PELAGE DU FURET - FOURRURE DU FURET
Comme expliqué dans la fiche couleur furet, le pelage du furet est "normalement" composé : - du sous-poil (le plus proche de la peau et de couleur blanche, ivoire ou crème selon la pigmentation du poil de garde et de la production de sébum)
- et du poil de garde qui est celui qui donne sa couleur au furet, plus long que le poil de garde et pigmenté chez tout furet putoisé.

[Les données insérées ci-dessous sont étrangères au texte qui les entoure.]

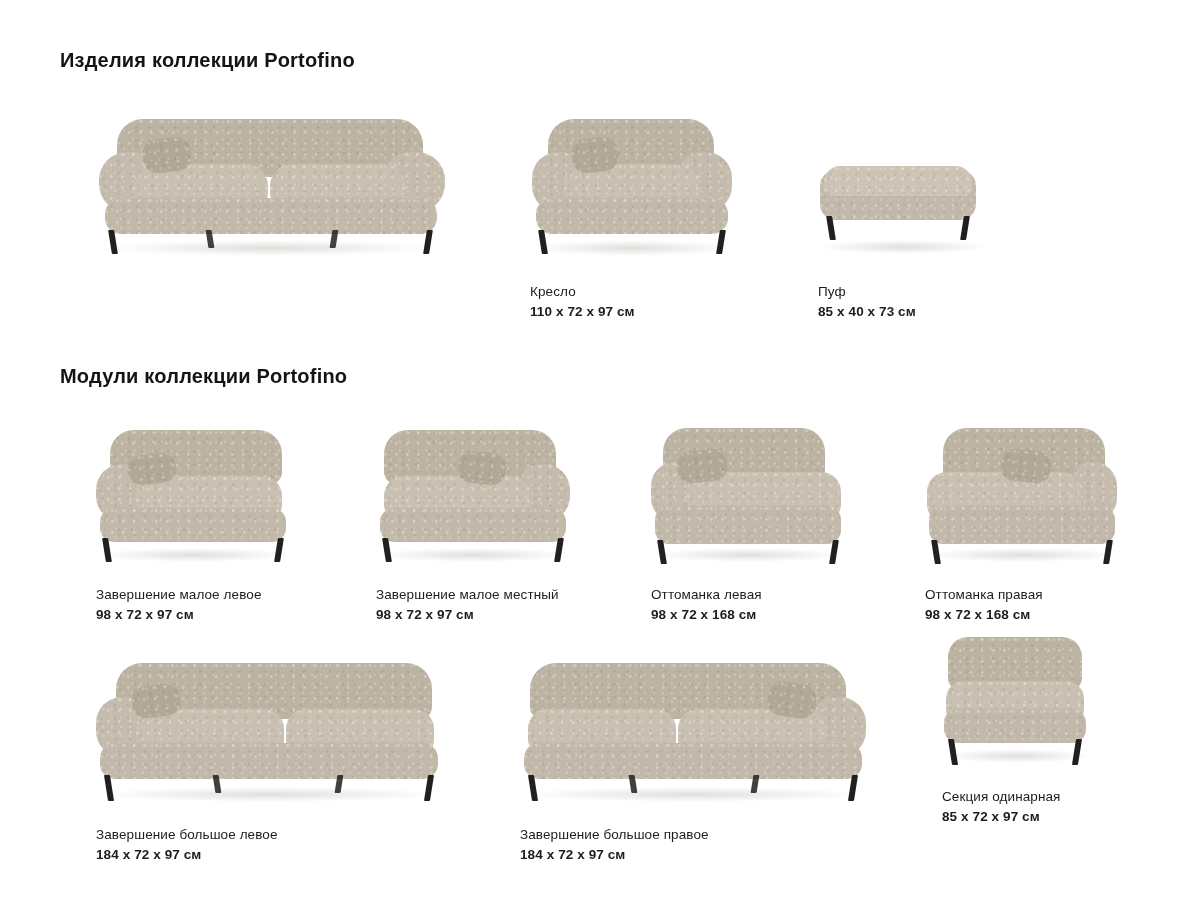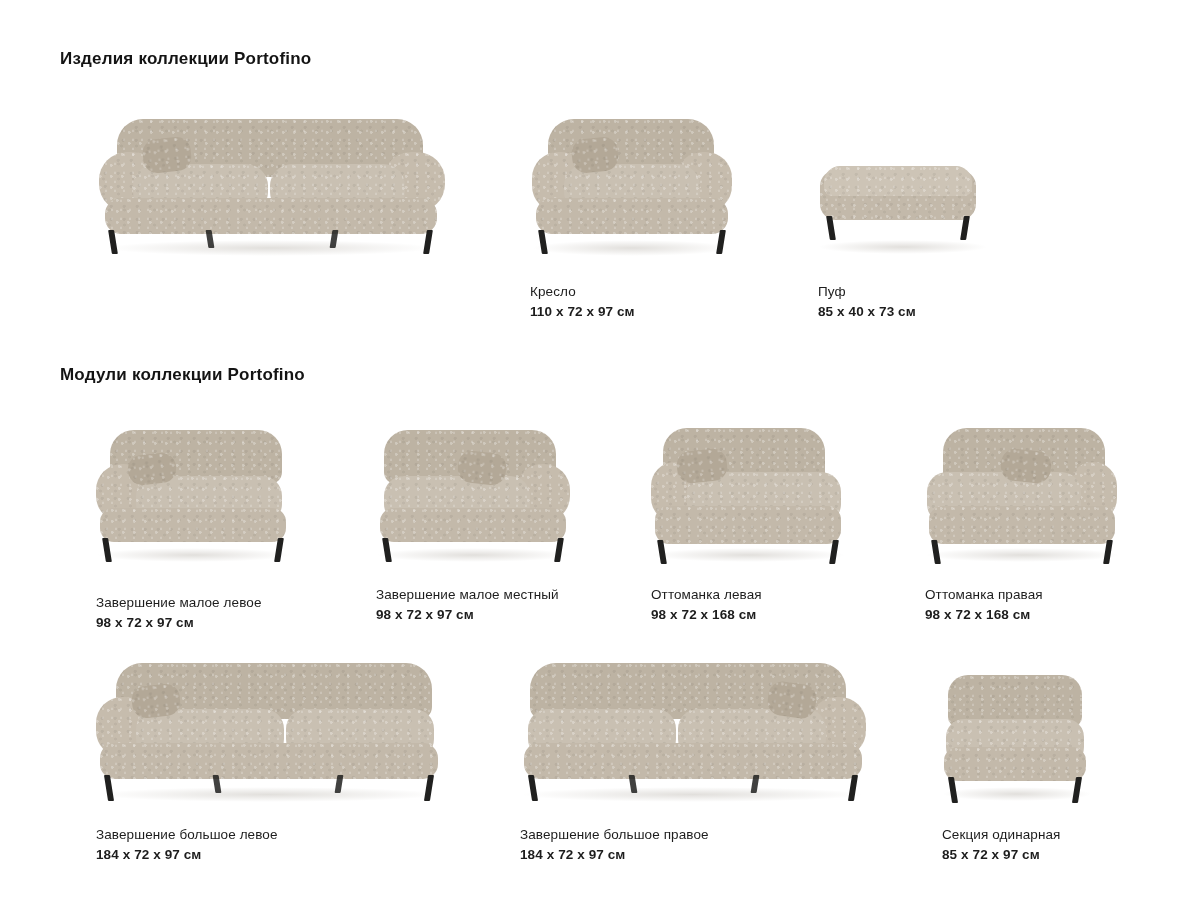--- a/index.html
+++ b/index.html
@@ -22,7 +22,7 @@
     background: #fff;
   }
   .section-title {
-    font-size: 17px;
+    font-size: 20px;
     font-weight: bold;
     letter-spacing: 0.2px;
     color: #141414;

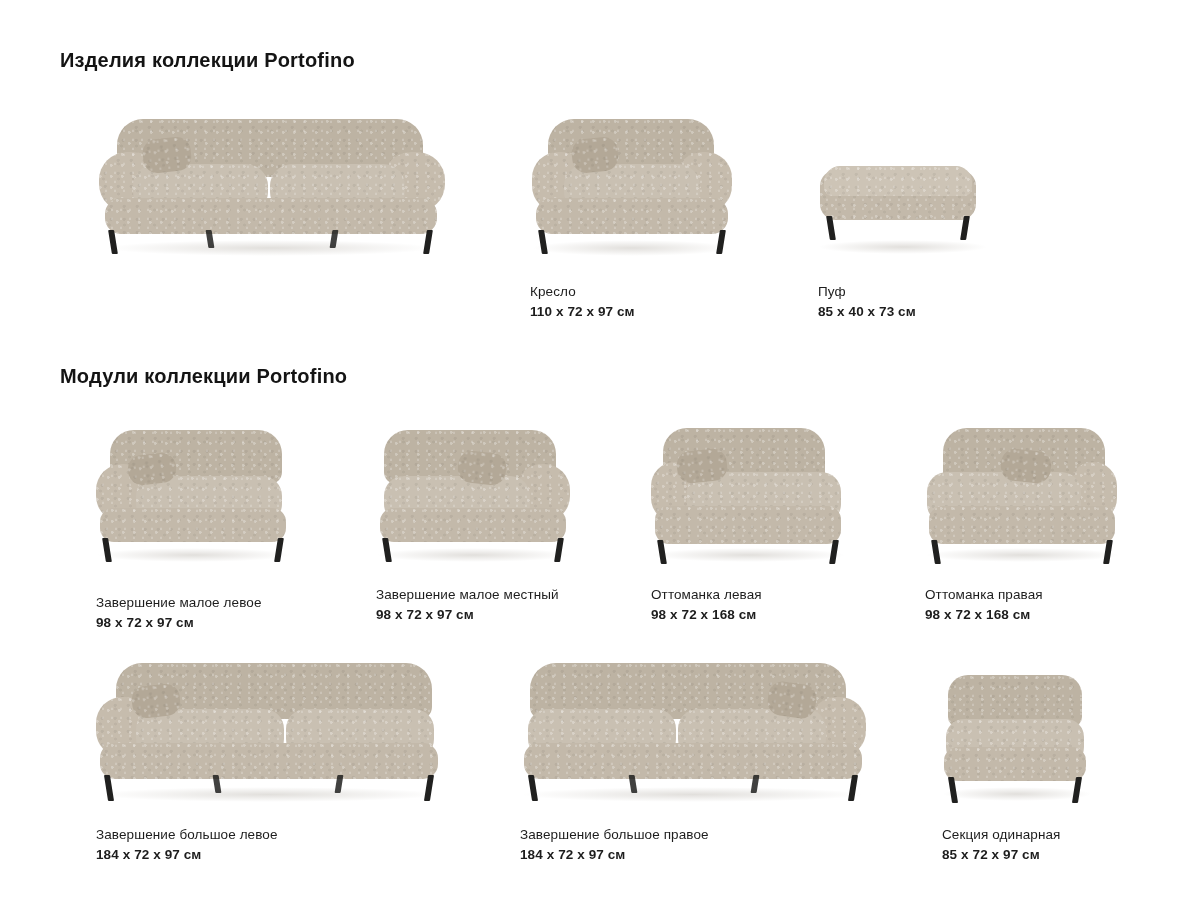--- a/index.html
+++ b/index.html
@@ -211,7 +211,7 @@
       <div class="leg l" style="left:8px; top:118px; height:24px;"></div>
       <div class="leg r" style="left:180px; top:118px; height:24px;"></div>
     </div>
-    <div class="caption-name" style="margin-top:30px;">Завершение малое левое</div>
+    <div class="caption-name" style="margin-top:22px;">Завершение малое левое</div>
     <div class="caption-dims">98 x 72 x 97 см</div>
   </div>
 

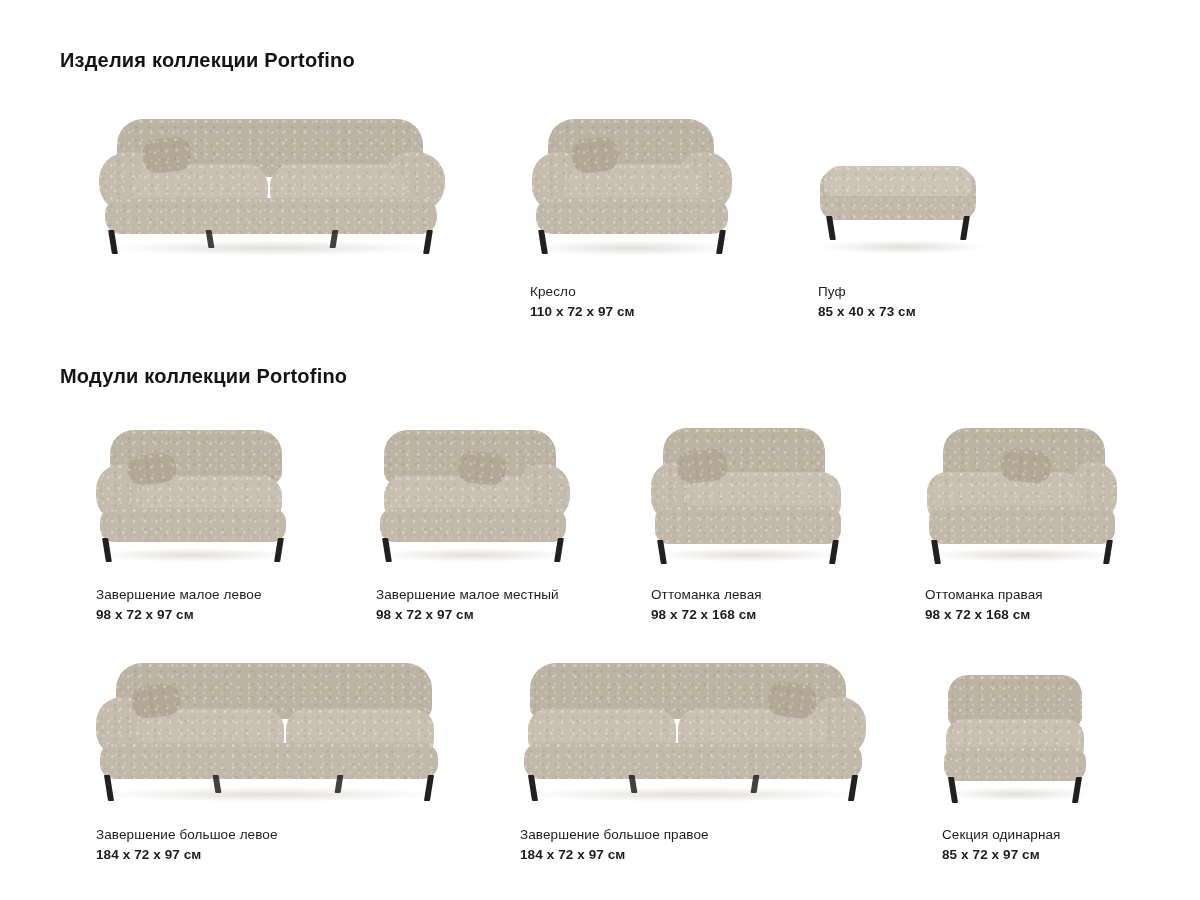--- a/index.html
+++ b/index.html
@@ -350,7 +350,7 @@
     <div class="caption-dims">184 x 72 x 97 см</div>
   </div>
 
-  <div class="item" style="left:942px; top:655px; width:180px;">
+  <div class="item" style="left:942px; top:617px; width:180px;">
     <div class="item-art" style="height:150px;">
       <div class="shadow" style="left:0px; top:132px; width:150px; height:14px;"></div>
       <div class="block back" style="left:6px; top:20px; width:134px; height:52px; border-radius:20px 20px 10px 10px;">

Pourquoi "normalement" ? Simplement parce que le furet angora est pour sa part dépourvu de sous-poils et ne possède qu'un poil de garde exceptionnellement long et vaporeux qui marque sa particularité d'angora.
La mue saisonnière offre au furet une véritable toison de belle densité dès l'automne, et ce logiquement tout au long de l'hiver. Il est à noter que les furets vivant dans des logements chauffés et éclairés à la lumière électrique en période où les jours sont courts et les nuits longues bénéficient d'une mue moindre et plus tardive que ceux vivants sans chauffage et sans lumière artificielle.

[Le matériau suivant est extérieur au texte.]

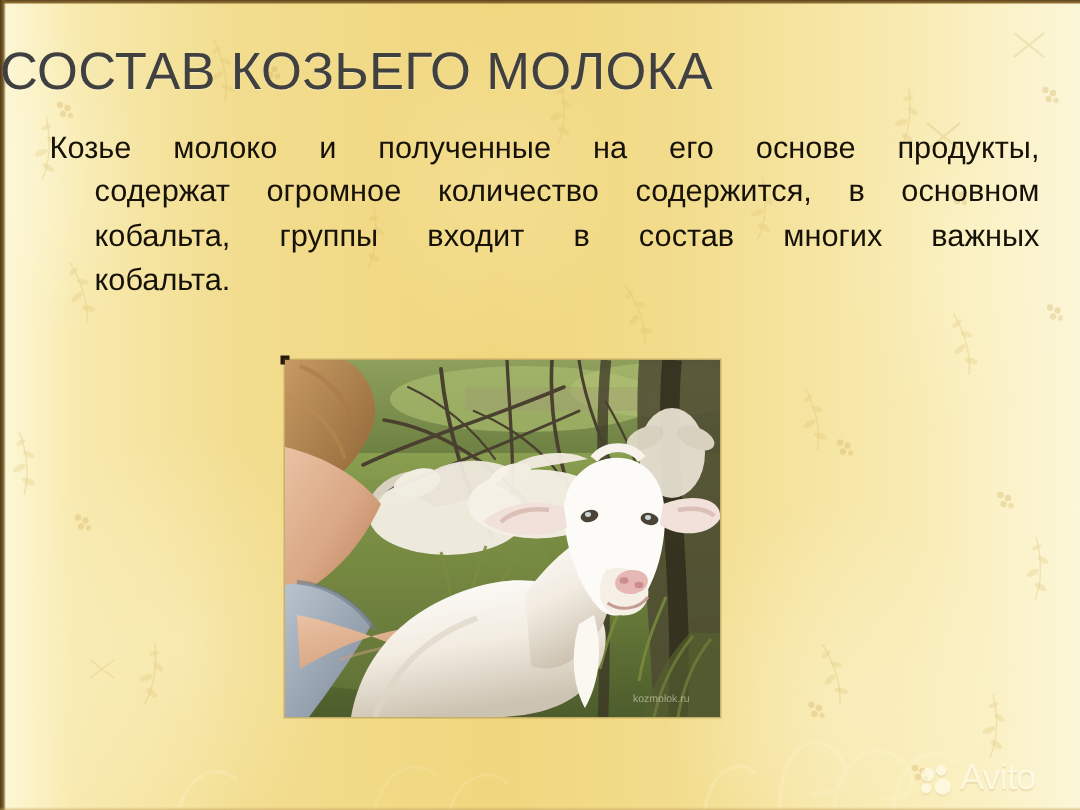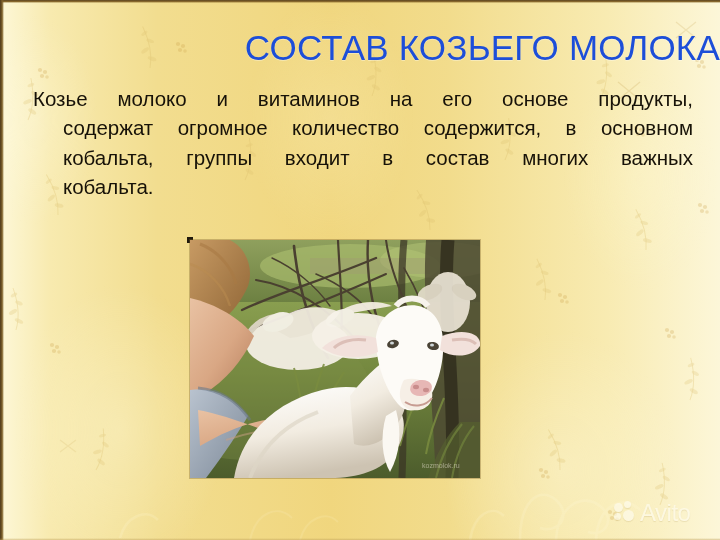--- a/index.html
+++ b/index.html
@@ -77,11 +77,11 @@
   .title{
     position:absolute;
     left:0; right:0; top:27px;
-    text-align:right;
+    text-align:left;
     font-size:35px;
     line-height:42px;
     letter-spacing:.2px;
-    color:#1d4ed8;
+    color:#404040;
     font-weight:400;
     white-space:nowrap;
     text-shadow:0 1px 0 rgba(255,255,255,.35);

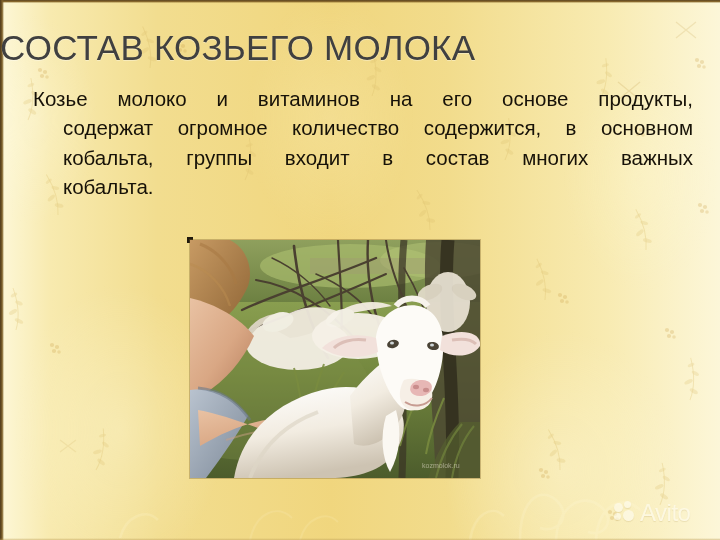--- a/index.html
+++ b/index.html
@@ -232,7 +232,7 @@
   <h1 class="title">СОСТАВ КОЗЬЕГО МОЛОКА</h1>
 
   <div class="body-text">
-    <span class="ln just">Козье молоко и витаминов на его основе продукты,</span>
+    <span class="ln just">Козье молоко и полученные на его основе продукты,</span>
     <span class="ln just indent">содержат огромное количество содержится, в основном</span>
     <span class="ln just indent">кобальта, группы входит в состав многих важных</span>
     <span class="ln lastline">кобальта.</span>

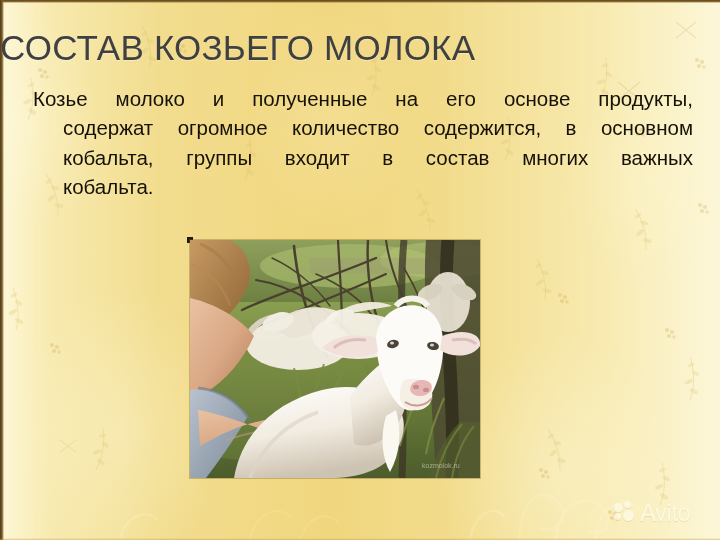--- a/index.html
+++ b/index.html
@@ -131,7 +131,7 @@
     position:absolute;
     left:614px; top:501px;
     width:96px; height:30px;
-    display:flex; align-items:flex-start; gap:4px;
+    display:flex; align-items:flex-end; gap:4px;
     opacity:.62;
   }
   .avito .dots{ position:relative; width:22px; height:21px; flex:0 0 22px; }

Dans des conditions de vie naturelles ou au plus proche de la nature, le pelage du furet est au maximum de sa beauté dès le mois de novembre. Ceci explique pourquoi, dans les élevages de mustélidés concernés par la fourrure, la récolte des peaux se fait dans le courant de ce mois de l'année. Chez les furets vivant dans les logements de leur propriétaire et dans les mêmes conditions que les humains, la mue est à son maximum au début de l'hiver (décembre/janvier).
La forte production du sous-poil pour l'hiver confère l'abondance et la densité de la toison, l'allongement du poil de garde confère pour sa part le volume de l'animal qui n'est pas uniquement dû à la prise de poids et l'augmentation des stocks de gras que celui-ci fait également en prévision des rigueurs de la mauvaise saison.
Pour ce qui est de la couleur, l'aspect général de la fourrure du furet pigmenté semble s'éclaircir l'hiver, d'une part du fait que le sous-poil prend une bonne proportion de l'ensemble du poil du furet, d'autre part parce que cela permet au putois comme au furet de mieux se fondre dans la nature et de lui offrir un meilleur camouflage. (On ne peut s'empêcher ici de penser à l'hermine même si la mue du furet pour ce qui est de la couleur est bien moindre que celle de sa cousine mustélidé). En été, a contrario, on constate un ré-assombrissement de la fourrure de l'animal, accompagné d'une perte très importante de la densité du sous-poil.
Les couleurs du poil de la tête de l'animal (chez les furets zibelines ou noirs) changent aussi, le masque se modifie bien souvent selon la saison, pouvant passer du masque en T au masque bandit par exemple.
Si l'épaisseur et la beauté du pelage dépendent bien sûr de la saison, il faut garder en tête qu'elles dépendent également de l'alimentation de l'animal. Un furet mal nourri, présentant des carences en certaines vitamines ou minéraux sera doté inévitablement d'un poil terne, rêche, cassant, peu épais allant même jusqu'à avoir l'aspect "pelé".
Les désordres hormonaux ont aussi un impact sur la fourrure et peuvent conduire à des alopécies partielles, localisées spécialement sur la queue, les flancs, le cou. Il est à noter que ces alopécies sont d'ailleurs l'un des premiers symptomes visibles qui font soupçonner l' aplasie médullaire chez la femelle ou encore des problèmes surrénaliens quelque soit le sexe du malade.
Ceci étant, force est de constater que certaines mues peuvent être très impressionnantes sans que pour cela l'animal ne soit ni malade ni malnutri. Par ailleurs, le furet de compagnie est bien souvent "aidé" par son propriétaire au moment de la forte perte de poils et que pour éviter leur ingestion avec les problèmes en découlant parfois (blocages intestinaux), le maître peut s'appliquer à épiler son furet à la main, ce qui provoque une métamorphose impressionnante de l'aspect de la bête se retrouvant en quelques heures uniquement revêtue d'un sous-poil très court. Dans la nature et sans intervention de l'Humain donc, le pelage de l'animal quelque soit la saison n'aurait jamais cet aspect-là, si clairsemé et si ras.
En conclusion : la qualité de la fourrure est le baromètre de la santé du furet et la preuve de sa bonne maintenance.